Les raisons du recours aux plateformes de développement embarqué sont généralement les suivantes :
- HTML5 est un standard immature, encore en cours d’écriture. Cependant, les chose avancent à grand pas : voir ce billet sur jQuery Mobile.
- Les éditeurs de contenu voient dans les AppStores un nouveau territoire où il faut être présent : un catalogue organisé par rubriques qui permet une promotion ciblée. Il faut cependant noter que la visibilité des applications diminue rapidement avec la taille des AppStores. Avec 200 000 applications chez Apple, il est de plus en plus difficile d’arriver en première page de l’AppStore. De fait, on parcourt de moins en moins le catalogue, et on revient à la recherche, comme sur le Web...

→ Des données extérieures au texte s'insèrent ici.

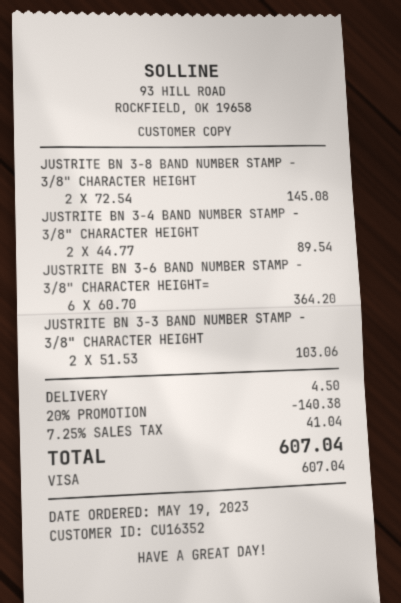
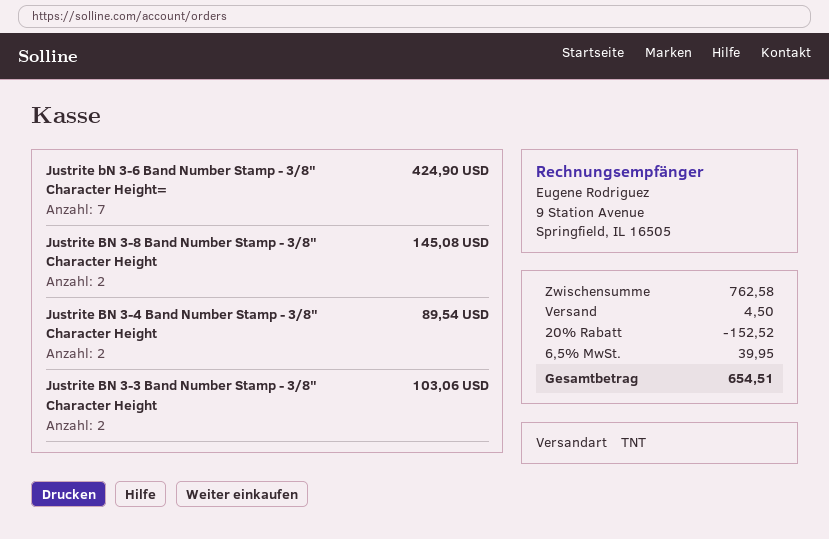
JUSTRITE BN 3-6 BAND NUMBER STAMP - 3/8" CHARACTER HEIGHT=: 6 for 364.20 -> 7 for 424.90
discount: 20% = 140.38 -> 20% = 152.52
tax: 7.25% = 41.04 -> 6.5% = 39.95
total: 607.04 -> 654.51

- Du point de vue de l’utilisateur débutant, Il est simple de rechercher et installer des applications à partir d’un catalogue. Cette pratique me rappelle les débuts du Web en 1996. J’essayais alors de tester tous les sites Web qui sortaient, et des annuaires comme Yahoo ou Lycos avaient l’ambition de tous les classer dans un catalogue. Le principe du catalogue a vite atteint ses limites pour le Web, il est probable qu’il les atteindra pour pour le mobile. Et les utilisateurs mobiles utiliseront un jour un moteur de recherche et des signets comme sur leurs PC.
- Pour les développeurs, il est rapide de développer des applications embarquées, grâce à des outils très productifs, en particulier dans le cadre d’interfaces tactiles. De plus, les AppStores ont permis à quelques privilégiés de se constituer un salaire : cette opportunité fait rêver de nombreux développeurs.
Le contexte devrait évoluer avec la maturité de HTML5 et l’expérience des utilisateurs. Par ailleurs, l’effet “applications payantes versus sites Web gratuits pour les mêmes contenus” est très séduisant pour les fournisseurs de contenus. Néanmoins, son succès réside plus dans l’efficacité des plateformes de micropaiements que dans le caractère embarqué des applications. On pourrait imaginer que l’on parvienne à proposer les mêmes micropaiements dans le cadre d’applications Web : c’est le projet du Mozilla Appstore. Les utilisateurs pourraient alors sortir du côté fermé des AppStores (cf. la politique d’Apple) de même qu’ils sont sortis des environnements fermés des AOL & portails Wap.
J’ai personnellement la conviction que l’on verra un retour au standard HTML pour le mobile d’ici 5 ans.